在 2016年04月08日 10:18, Boris Brezillon 写道:
> On Fri, 8 Apr 2016 09:51:04 +0800
> Zeng Zhaoxiu <zhaoxiu.zeng@...il.com> wrote:
>
>>
>> 在 2016年04月08日 08:18, Boris Brezillon 写道:
>>> Hi Zeng,
>>>
>>> On Fri,  8 Apr 2016 00:48:17 +0800
>>> zengzhaoxiu@....com wrote:
>>>
>>>> From: Zeng Zhaoxiu <zhaoxiu.zeng@...il.com>
>>>>
>>>> If there is only one bit difference in the ECC, the function should return 1.
>>>> The result of "diff0 & ~(1<<fls(diff0))" is equal to diff0, so the function
>>>> actually returns -1.
>>>>
>>>> Here, we can use the simple expression "(diff0 & (diff0 - 1)) == 0" to determine
>>>> whether the diff0 has only one 1-bit.
>>> Missing Signed-off-by here.
>>>
>>>> ---
>>>>    drivers/mtd/nand/s3c2410.c | 2 +-
>>>>    1 file changed, 1 insertion(+), 1 deletion(-)
>>>>
>>>> diff --git a/drivers/mtd/nand/s3c2410.c b/drivers/mtd/nand/s3c2410.c
>>>> index 9c9397b..c9698cf 100644
>>>> --- a/drivers/mtd/nand/s3c2410.c
>>>> +++ b/drivers/mtd/nand/s3c2410.c
>>>> @@ -542,7 +542,7 @@ static int s3c2410_nand_correct_data(struct mtd_info *mtd, u_char *dat,
>>>>    	diff0 |= (diff1 << 8);
>>>>    	diff0 |= (diff2 << 16);
>>>>    
>>>> -	if ((diff0 & ~(1<<fls(diff0))) == 0)
>>>> +	if ((diff0 & (diff0 - 1)) == 0)
>>> Or just
>>>
>>> 	if (hweight_long((unsigned long)diff0) == 1)
>>>
>>> which is doing exactly what the comment says.
>>>
>>> BTW, I don't understand why the current code is wrong? To me, it seems
>>> it's correctly detecting the case where only a single bit is different.
>>> What are you trying to fix exactly?
>>>
>>> Best Regards,
>>>
>>> Boris
>>>
>> For example, assuming diff0 is 1, then fls(diff0) is equal to 1, then "~(1 << fls(diff0))" is equal to 0xfffffffd,
>> then the result of "(diff0 & ~(1 << fls(diff0)))" is 1 , not we expected 0.
>>
>> __fls(diff0) and "(fls(diff0) - 1)" are all right, but fls(diff0) is wrong.
>>
> Indeed, I forgot that fls() was returning (position + 1). Anyway, I
> still think using hweight clarifies what you really want to test.
>

"(n & (n - 1))" is used in is_power_of_2() in incluse/linux/log2.h,
it's result is equal to "n & ~(1 << __ffs(n))".

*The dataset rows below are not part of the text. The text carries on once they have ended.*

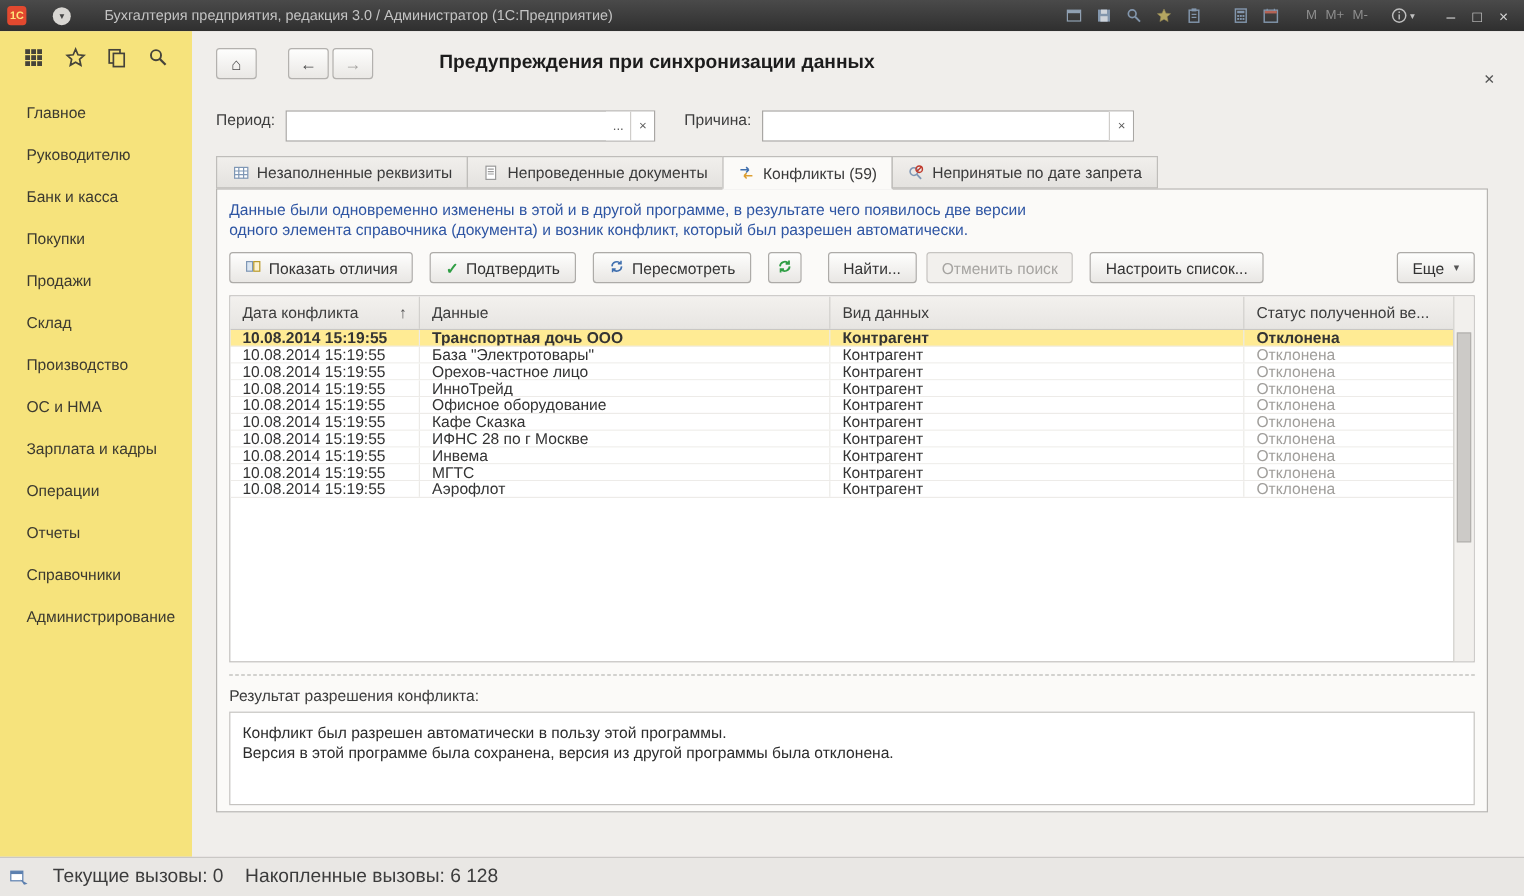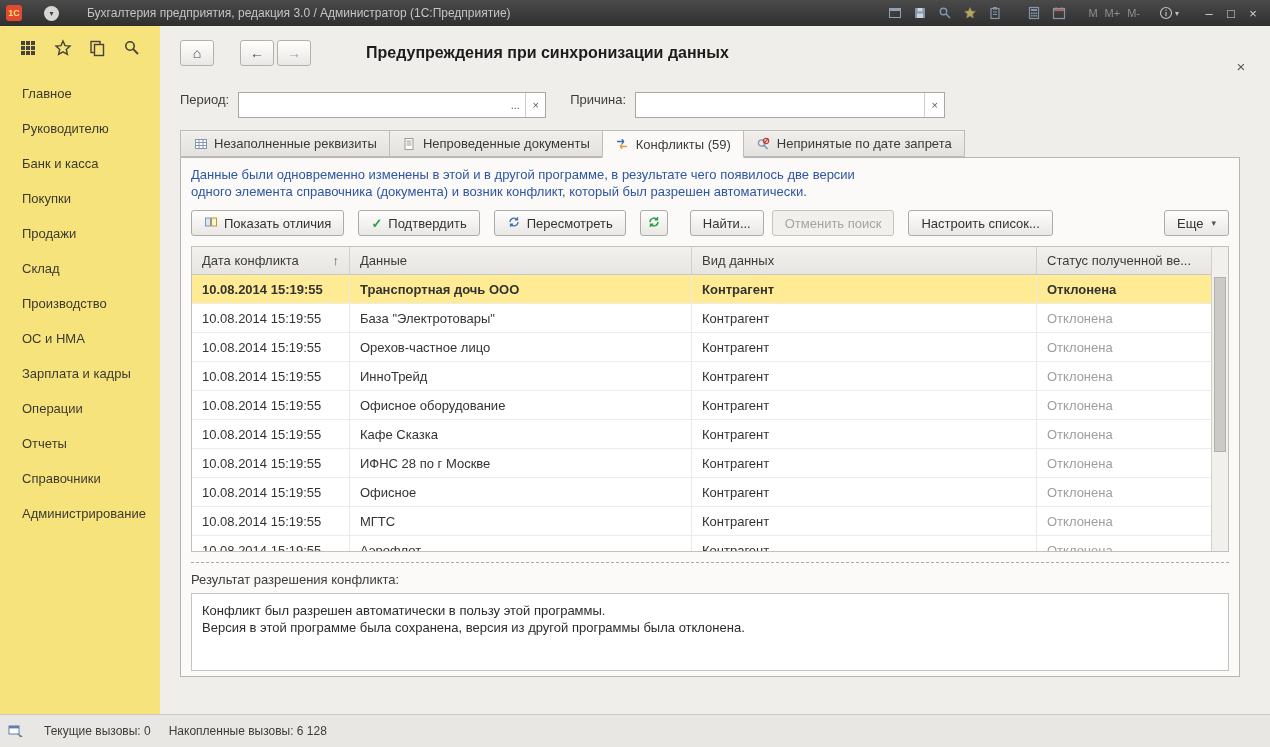--- a/index.html
+++ b/index.html
@@ -72,36 +72,36 @@
   .check-ic{color:#2f9e44;font-weight:bold;font-size:13px}
   .dd-arrow{font-size:9px;color:#555;margin-left:2px}
 
   
   .tablewrap{margin-top:10px;border:1px solid #c2c0bd;display:flex;height:306px;background:#fff}
   .tcols{flex:1;display:flex;flex-direction:column;overflow:hidden}
   .thead{display:flex;height:28px;background:linear-gradient(#f3f1ee,#e7e5e2);border-bottom:1px solid #c9c7c4;flex:none}
   .hcell{display:flex;align-items:center;padding:0 10px;color:#3c3c3c;border-right:1px solid #d2d0cd;overflow:hidden;white-space:nowrap}
   .sort{margin-left:auto;color:#555;padding-left:8px}
   .tbody{height:278px;overflow:hidden}
-  .trow{display:flex;height:29px;border-bottom:1px solid #edebe8;background:#fff}
+  .trow{display:flex;height:14px;border-bottom:1px solid #edebe8;background:#fff}
   .trow.selected{background:#ffeb94;font-weight:bold}
   .tcell{display:flex;align-items:center;padding:0 10px;border-right:1px solid #eceae7;overflow:hidden;white-space:nowrap;color:#333}
   .tcell.status{color:#a09e9b}
   .trow.selected .tcell.status{color:#333}
   .c0{width:158px;flex:none}.c1{width:342px;flex:none}.c2{width:345px;flex:none}.c3{flex:1;border-right:0}
   .vscroll{width:17px;flex:none;background:#f2f0ed;border-left:1px solid #d2d0cd;position:relative}
   .vthumb{position:absolute;top:30px;left:2px;right:2px;height:175px;background:#ccCac7;background:#cccac7;border:1px solid #b3b1ae}
 
   .dashed{margin-top:10px;border-top:1px dashed #a9a7a4;height:0}
   .result-label{margin-top:9px;color:#3c3c3c}
   .result-box{margin-top:6px;border:1px solid #c5c3c0;background:#fff;height:78px;padding:8px 10px;line-height:17px;color:#2c2c2c}
 
   
   .statusbar{position:absolute;left:0;right:0;bottom:0;height:33px;background:#e9e7e4;border-top:1px solid #cac8c5;
-    display:flex;align-items:center;padding-left:8px;gap:18px;font-size:12px;color:#3c3c3c}
+    display:flex;align-items:center;padding-left:8px;gap:18px;font-size:16px;color:#3c3c3c}
   .sbar-ic{width:18px;height:16px;display:flex;align-items:center}
 </style>
 </head>
 <body>
 
 <div class="titlebar">
   <div class="tb-logo">1С</div>
   <div class="tb-menu-btn">▾</div>
   <div class="tb-title">Бухгалтерия предприятия, редакция 3.0 / Администратор  (1С:Предприятие)</div>
   <div class="tb-right">
@@ -397,21 +397,21 @@
               <div class="tcell c3 status">Отклонена</div>
             </div>
             <div class="trow">
               <div class="tcell c0">10.08.2014 15:19:55</div>
               <div class="tcell c1">ИФНС 28 по г Москве</div>
               <div class="tcell c2">Контрагент</div>
               <div class="tcell c3 status">Отклонена</div>
             </div>
             <div class="trow">
               <div class="tcell c0">10.08.2014 15:19:55</div>
-              <div class="tcell c1">Офисное</div>
+              <div class="tcell c1">Инвема</div>
               <div class="tcell c2">Контрагент</div>
               <div class="tcell c3 status">Отклонена</div>
             </div>
             <div class="trow">
               <div class="tcell c0">10.08.2014 15:19:55</div>
               <div class="tcell c1">МГТС</div>
               <div class="tcell c2">Контрагент</div>
               <div class="tcell c3 status">Отклонена</div>
             </div>
             <div class="trow">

"(diff & (diff - 1))" is simple and fast, although here is not performance critical.
To improve readability of this code, we should add a new function and use it.

/*
  *  Determine whether some value has more than one 1-bits
  */

static inline __attribute__((const))
bool more_than_1_bit_set(unsigned long n)
{
     return (n & (n - 1)) != 0;
}

OTOH, I found many determinations like "hweightN(n) > 1" distributed in kernel,
these determinations are slower than "(n & (n - 1)) != 0" on most CPUs.
We can use this new function instead.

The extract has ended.